**DIRECTIONS:** Set down the entries that follow exactly as written, leaving out any images.

**Collected data entries:**
▬▬▬▬▬▬▬▬▬▬

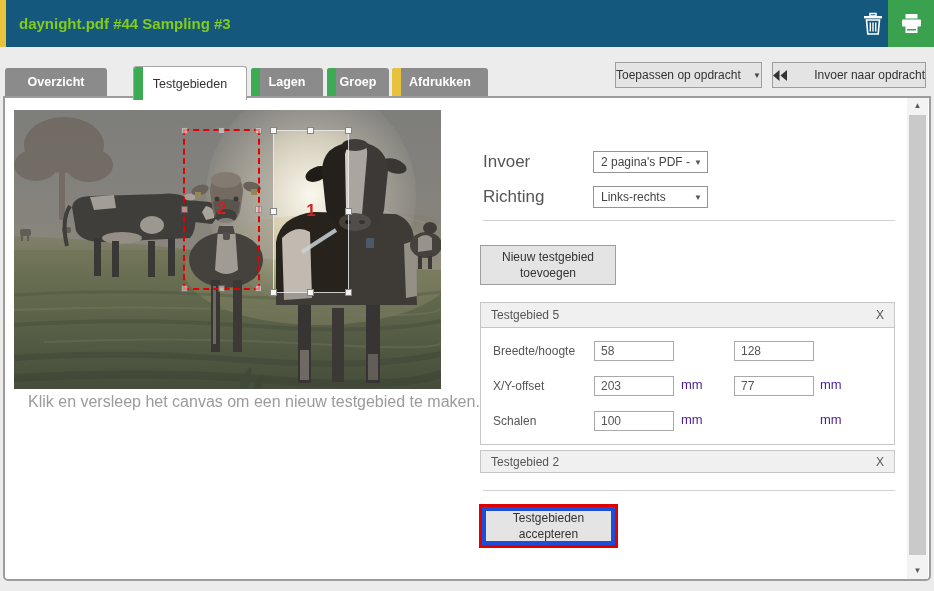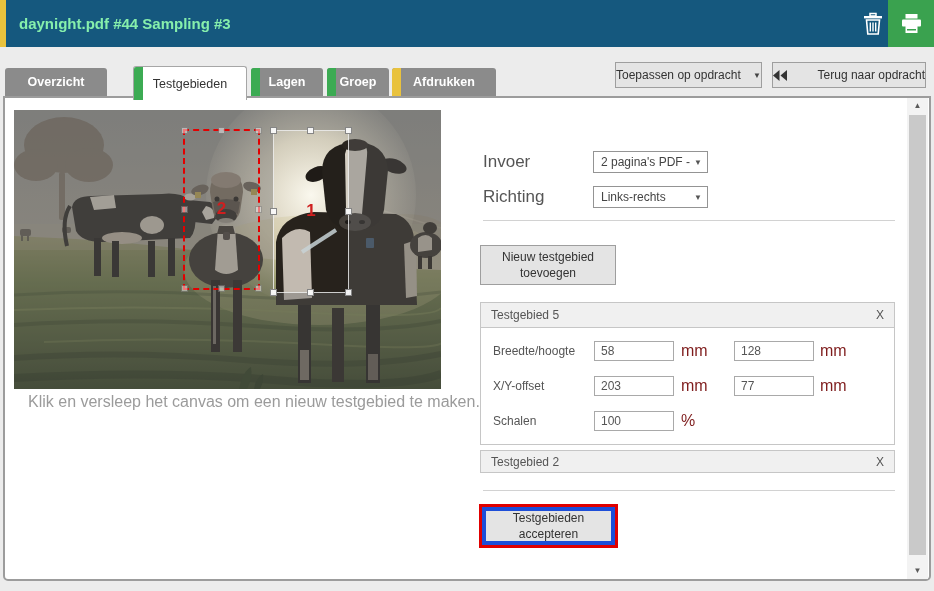"daynight.pdf #44 Sampling #3" .window-title { color: #86efac -> #84cc16 }
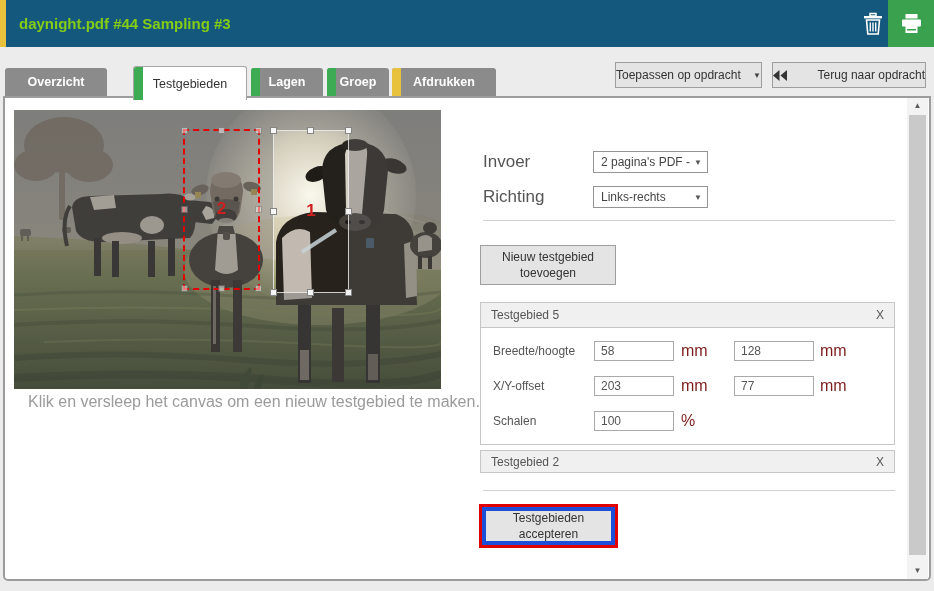"Afdrukken" .tab-afdrukken { width: 104px -> 96px }
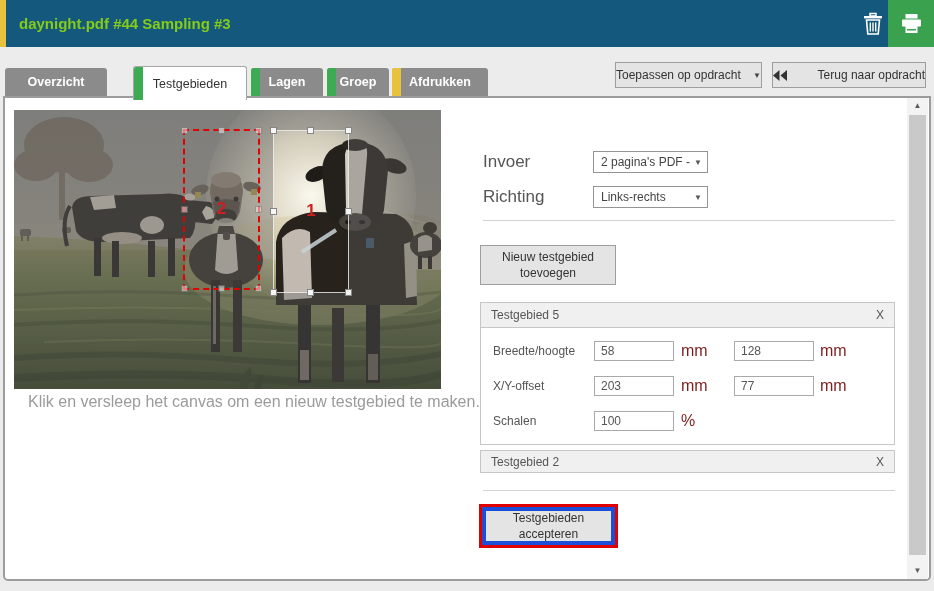"Terug naar opdracht" span { text: Terug -> Invoer }
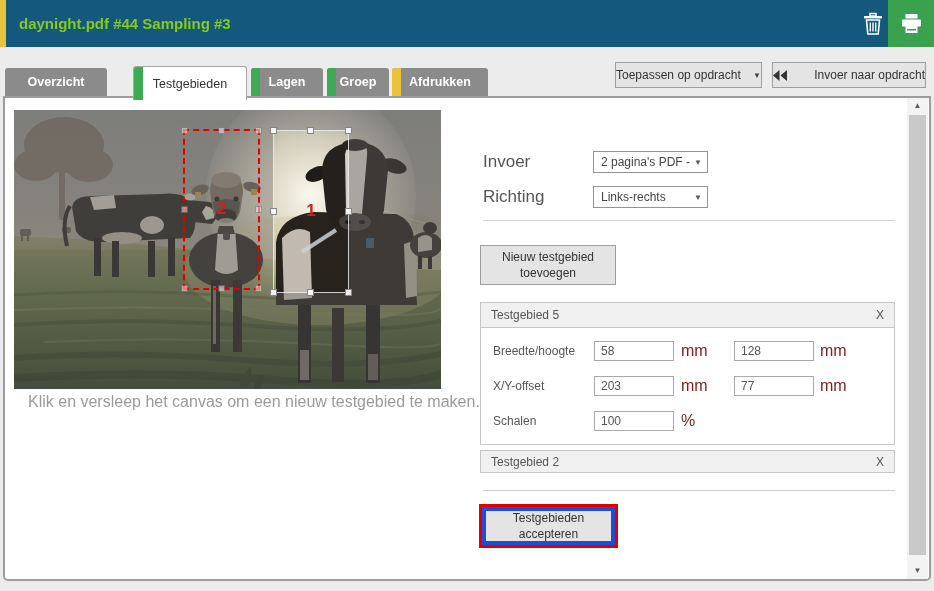"mm" .unit { color: #7f1d1d -> #4c1d95; font-size: 16px -> 13px; margin-top: none -> 34px }
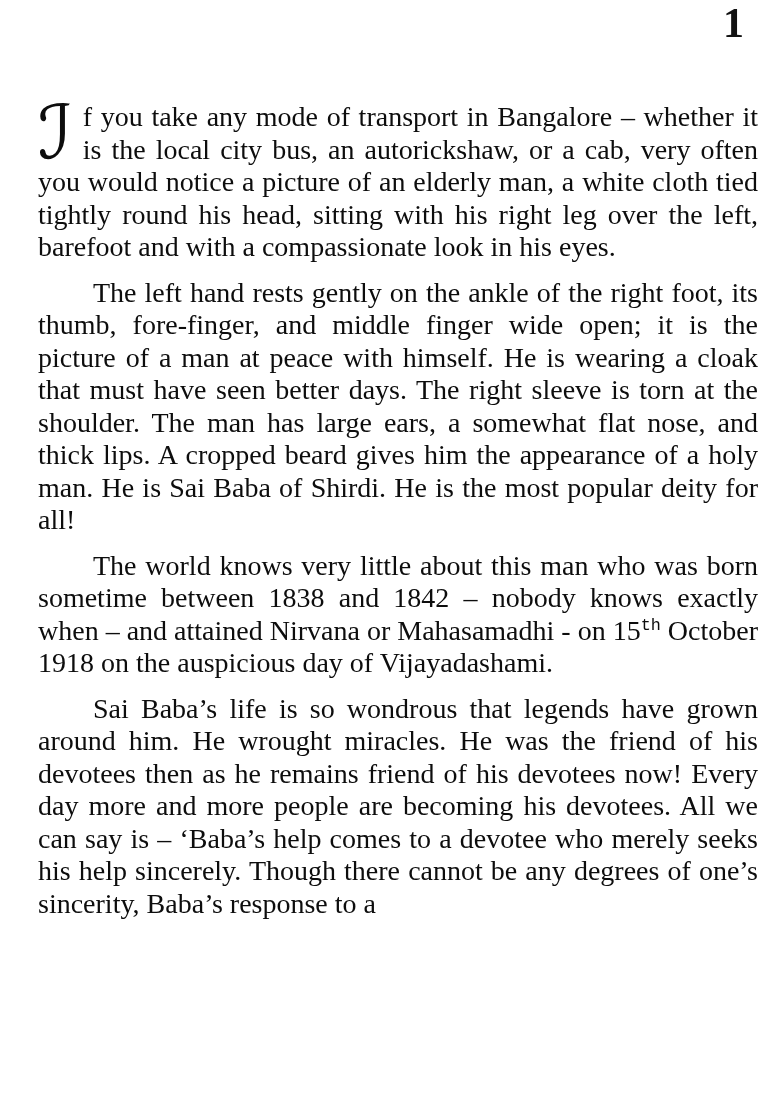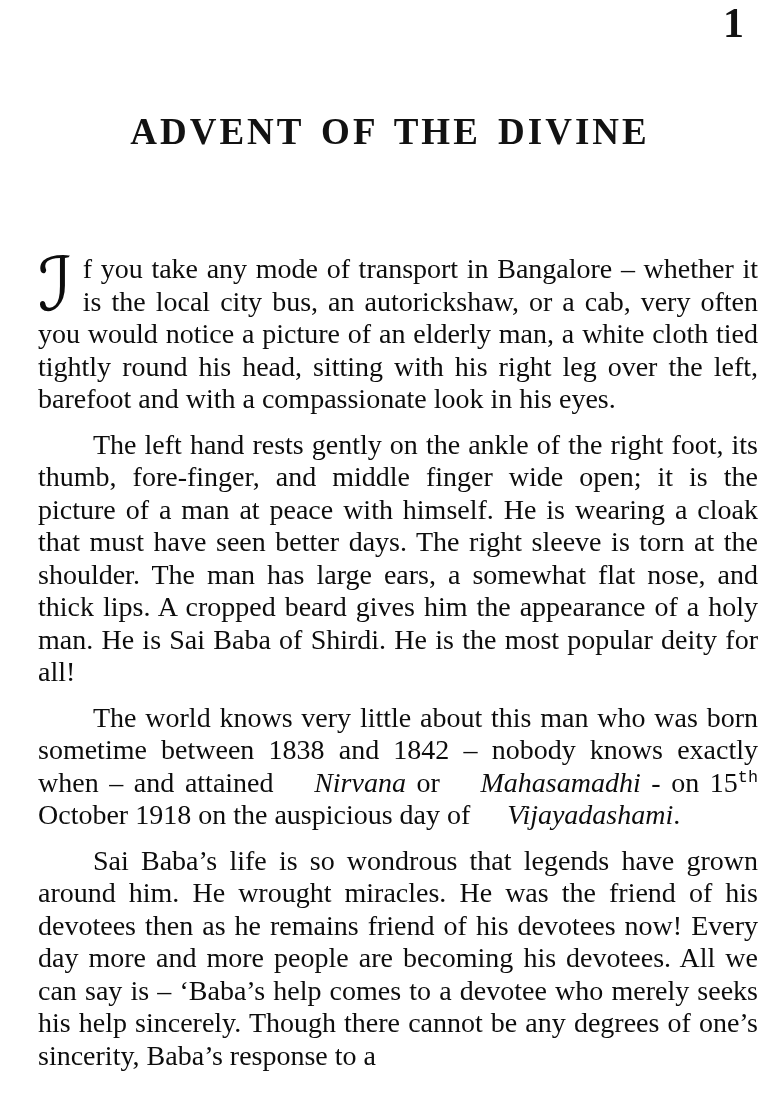"ADVENT OF THE DIVINE" h1.chapter-title { html: <h1>ADVENT OF THE DIVINE</h1> -> none }
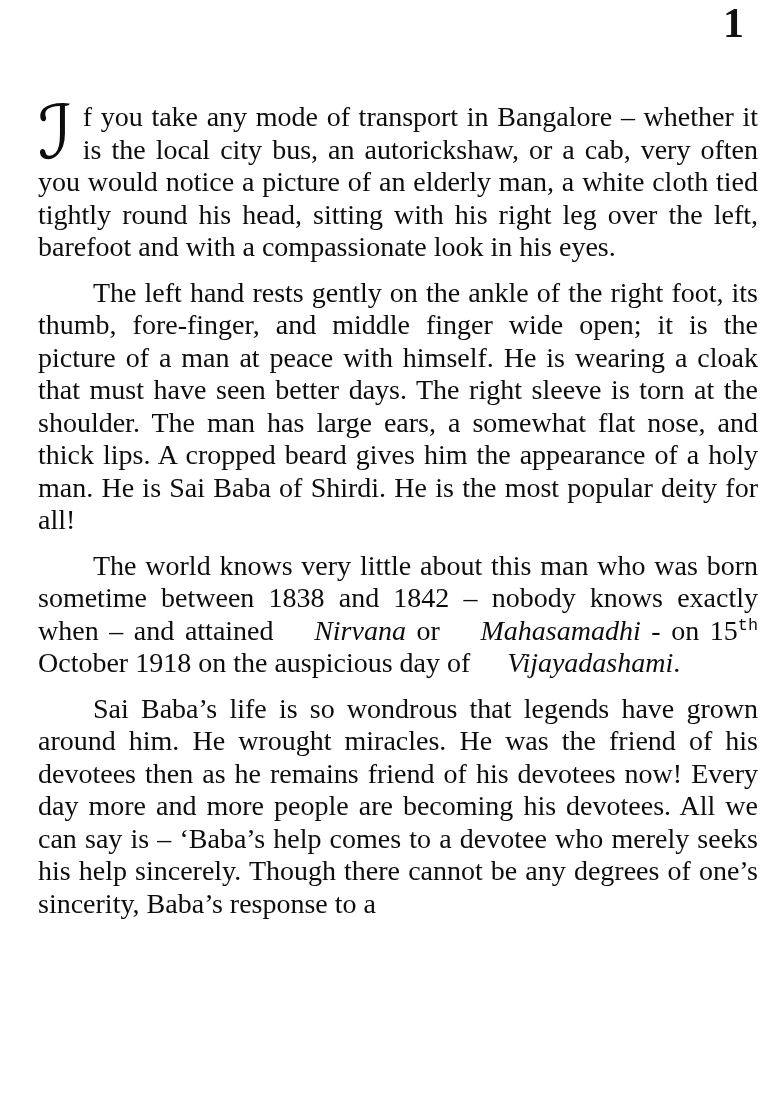"Nirvana" .italic { font-style: italic -> none; margin-left: 30px -> none }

▬▬▬▬▬▬▬▬▬▬

**ANSWER SECTION:**
"daynight.pdf #44 Sampling #3" .window-title { color: #86efac -> #84cc16 }
"Afdrukken" .tab-afdrukken { width: 104px -> 96px }
"Terug naar opdracht" span { text: Terug -> Invoer }
"mm" .unit { color: #7f1d1d -> #4c1d95; font-size: 16px -> 13px; margin-top: none -> 34px }
"ADVENT OF THE DIVINE" h1.chapter-title { html: <h1>ADVENT OF THE DIVINE</h1> -> none }
"Nirvana" .italic { font-style: italic -> none; margin-left: 30px -> none }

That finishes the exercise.